江芸芸面无表情收回手:“再在我衙门里说一些神神叨叨的东西,我就揍你。”
张真人见她一脸坚决,坚持游说道:“你别不信,我真的会面相,而且我算得很准的,你虽是极贵之命,但未来坎坷,七杀命格,这可不是好兆头呢,你现在随我出家,虽不再富贵,但至少平安顺遂呢。”
江芸芸不甚在意说道:“我可不信这些,我只相信我自己,天色黑了,你快去睡觉。”
张真人见她不信,也跟着甩袖,不悦说道:“小小年纪,不敬鬼神,以后可别哭着来求我。”
江芸芸笑眯眯地挥了挥手,示意他赶紧走。
“哎,牛鼻子老道,七杀命格是什么啊?”屋顶上,传来顾仕隆的声音。
张真人气笑了,但还是站在台阶上大声吓唬道:“七杀之人,二阳相克,二阴相克,其隔七位,而相战克,故曰七杀。七杀者惨覆无恩,专以攻身借势卫君,以成威权,虽可造就大富大贵之命者。但其祸也不胜俱述,是大好命也是大坏命。”
“怎么个坏法啊?”顾仕隆的脑袋低了下来,紧张盯着张真人看。
“若论子嗣,那就是无子无女,孤独终老,若论姻缘,那就是孤苦一生,无人相伴,若论健康,那就是体弱多病,非长久之像,总而言之,除了位极人臣,没一件好事落你头上。”
顾仕隆震惊,随后惊疑地打量着面前的牛鼻子老道,怀疑说道:“你真的会算命,你不会只是想吓唬一下江芸吧。”
张真人冷哼一声:“哪敢啊,回头他还不让人把我砍了。”
顾仕隆眉头紧皱。
“他一个小道士懂什么啊。”江芸芸的声音从屋内传了回来,“有钱有权还不好啊,这不是天底下最好的事情吗。”

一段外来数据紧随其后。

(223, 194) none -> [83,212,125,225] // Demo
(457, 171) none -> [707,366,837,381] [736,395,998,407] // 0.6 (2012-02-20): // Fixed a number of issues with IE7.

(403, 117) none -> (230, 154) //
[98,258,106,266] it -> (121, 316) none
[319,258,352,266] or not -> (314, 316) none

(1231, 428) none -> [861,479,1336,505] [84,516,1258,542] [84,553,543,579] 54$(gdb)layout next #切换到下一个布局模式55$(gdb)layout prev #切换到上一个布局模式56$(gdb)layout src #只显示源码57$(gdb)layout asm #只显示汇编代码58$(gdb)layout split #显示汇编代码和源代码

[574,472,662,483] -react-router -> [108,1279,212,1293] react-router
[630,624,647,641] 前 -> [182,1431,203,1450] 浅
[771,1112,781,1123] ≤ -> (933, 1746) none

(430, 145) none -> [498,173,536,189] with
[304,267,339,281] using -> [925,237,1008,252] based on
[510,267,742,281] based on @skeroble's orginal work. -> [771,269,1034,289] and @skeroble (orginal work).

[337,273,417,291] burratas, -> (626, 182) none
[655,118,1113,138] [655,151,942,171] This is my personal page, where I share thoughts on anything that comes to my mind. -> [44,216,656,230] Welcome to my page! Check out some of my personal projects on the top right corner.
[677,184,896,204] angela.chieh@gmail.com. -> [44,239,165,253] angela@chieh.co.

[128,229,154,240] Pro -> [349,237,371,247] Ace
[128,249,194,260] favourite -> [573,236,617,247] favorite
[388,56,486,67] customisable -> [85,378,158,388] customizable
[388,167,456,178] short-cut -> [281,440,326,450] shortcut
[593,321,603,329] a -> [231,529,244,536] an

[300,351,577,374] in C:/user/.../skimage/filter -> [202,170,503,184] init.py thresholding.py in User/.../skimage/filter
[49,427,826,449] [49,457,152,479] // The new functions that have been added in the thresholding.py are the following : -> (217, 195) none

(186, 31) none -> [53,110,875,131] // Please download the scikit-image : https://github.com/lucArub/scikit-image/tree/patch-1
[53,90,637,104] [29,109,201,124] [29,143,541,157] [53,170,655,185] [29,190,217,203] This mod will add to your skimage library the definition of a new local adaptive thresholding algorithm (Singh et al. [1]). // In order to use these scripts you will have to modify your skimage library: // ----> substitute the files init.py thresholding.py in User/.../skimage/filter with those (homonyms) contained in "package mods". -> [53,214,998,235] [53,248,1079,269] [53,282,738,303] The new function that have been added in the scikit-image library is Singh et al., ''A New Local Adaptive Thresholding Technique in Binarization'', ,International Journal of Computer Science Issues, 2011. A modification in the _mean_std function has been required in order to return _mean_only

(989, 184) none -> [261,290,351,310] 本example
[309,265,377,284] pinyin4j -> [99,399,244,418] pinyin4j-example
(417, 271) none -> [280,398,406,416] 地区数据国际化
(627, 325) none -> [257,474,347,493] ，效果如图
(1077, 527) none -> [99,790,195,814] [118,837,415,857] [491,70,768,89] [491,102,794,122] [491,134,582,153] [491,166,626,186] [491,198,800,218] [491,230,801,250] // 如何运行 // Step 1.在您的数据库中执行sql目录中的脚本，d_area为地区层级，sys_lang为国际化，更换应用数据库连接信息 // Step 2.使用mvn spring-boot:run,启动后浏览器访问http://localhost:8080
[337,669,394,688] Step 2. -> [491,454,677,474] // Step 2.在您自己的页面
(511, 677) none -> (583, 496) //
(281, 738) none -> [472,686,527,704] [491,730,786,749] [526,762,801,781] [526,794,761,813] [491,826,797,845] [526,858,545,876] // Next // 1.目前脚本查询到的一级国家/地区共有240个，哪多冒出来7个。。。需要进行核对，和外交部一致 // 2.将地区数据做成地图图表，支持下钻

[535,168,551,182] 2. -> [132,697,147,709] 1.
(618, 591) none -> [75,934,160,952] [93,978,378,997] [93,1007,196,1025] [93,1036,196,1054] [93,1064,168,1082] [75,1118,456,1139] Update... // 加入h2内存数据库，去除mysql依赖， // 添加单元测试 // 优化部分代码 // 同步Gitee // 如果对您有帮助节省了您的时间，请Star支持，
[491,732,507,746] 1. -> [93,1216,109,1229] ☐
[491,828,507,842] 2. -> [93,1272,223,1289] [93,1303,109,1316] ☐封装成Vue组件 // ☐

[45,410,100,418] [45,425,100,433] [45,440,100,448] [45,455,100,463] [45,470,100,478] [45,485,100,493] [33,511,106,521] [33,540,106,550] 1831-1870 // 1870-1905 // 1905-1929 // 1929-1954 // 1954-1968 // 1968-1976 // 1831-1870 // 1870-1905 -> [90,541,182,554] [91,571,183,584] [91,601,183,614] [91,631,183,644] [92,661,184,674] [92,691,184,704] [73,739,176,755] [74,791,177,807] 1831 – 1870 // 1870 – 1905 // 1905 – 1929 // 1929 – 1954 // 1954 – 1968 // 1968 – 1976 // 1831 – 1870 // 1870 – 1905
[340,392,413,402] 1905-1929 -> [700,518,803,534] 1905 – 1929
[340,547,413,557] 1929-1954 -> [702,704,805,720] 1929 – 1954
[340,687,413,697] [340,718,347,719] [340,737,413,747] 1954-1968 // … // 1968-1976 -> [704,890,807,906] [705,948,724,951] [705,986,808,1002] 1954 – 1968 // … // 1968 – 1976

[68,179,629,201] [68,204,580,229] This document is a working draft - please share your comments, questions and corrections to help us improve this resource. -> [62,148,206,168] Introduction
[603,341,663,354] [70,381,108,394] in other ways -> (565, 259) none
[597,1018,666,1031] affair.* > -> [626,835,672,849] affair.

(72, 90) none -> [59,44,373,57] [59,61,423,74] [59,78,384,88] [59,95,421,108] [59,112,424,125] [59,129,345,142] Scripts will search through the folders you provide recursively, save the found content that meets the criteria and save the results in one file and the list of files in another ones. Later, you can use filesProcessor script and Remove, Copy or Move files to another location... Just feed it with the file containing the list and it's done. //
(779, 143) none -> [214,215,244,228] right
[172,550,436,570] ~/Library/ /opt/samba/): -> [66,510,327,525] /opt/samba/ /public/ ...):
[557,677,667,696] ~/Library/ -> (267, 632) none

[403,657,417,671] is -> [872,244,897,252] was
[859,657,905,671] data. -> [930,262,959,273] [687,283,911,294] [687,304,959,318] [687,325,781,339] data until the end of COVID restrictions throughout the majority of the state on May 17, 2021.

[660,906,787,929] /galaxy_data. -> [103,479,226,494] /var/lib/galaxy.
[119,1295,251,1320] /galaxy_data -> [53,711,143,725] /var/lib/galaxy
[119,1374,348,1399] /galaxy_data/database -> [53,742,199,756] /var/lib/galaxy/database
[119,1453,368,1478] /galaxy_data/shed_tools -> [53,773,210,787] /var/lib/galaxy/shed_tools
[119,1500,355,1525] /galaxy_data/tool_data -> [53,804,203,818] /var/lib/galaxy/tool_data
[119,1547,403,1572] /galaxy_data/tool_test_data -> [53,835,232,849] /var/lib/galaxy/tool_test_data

顾仕隆从屋顶翻身下来,站在窗口,盯着江芸芸奋笔疾书的面容,一脸纠结:“可你以后没小孩呢?”
“我其实不喜欢小孩。”江芸芸随口说道,“教养一个小孩的压力也太大了,我这小小年纪,也是养了不少小孩的人,不想再养。”
“那你以后也娶不到妻了。”顾仕隆还是非常严肃,“那你以后不就一个人 。”
“一个人也挺好。”江芸芸对着门口的小孩安慰道,“清净。”
顾仕隆抱臂,盯着江芸芸看,一声不吭的,瞧着是把道士的话放在心上了。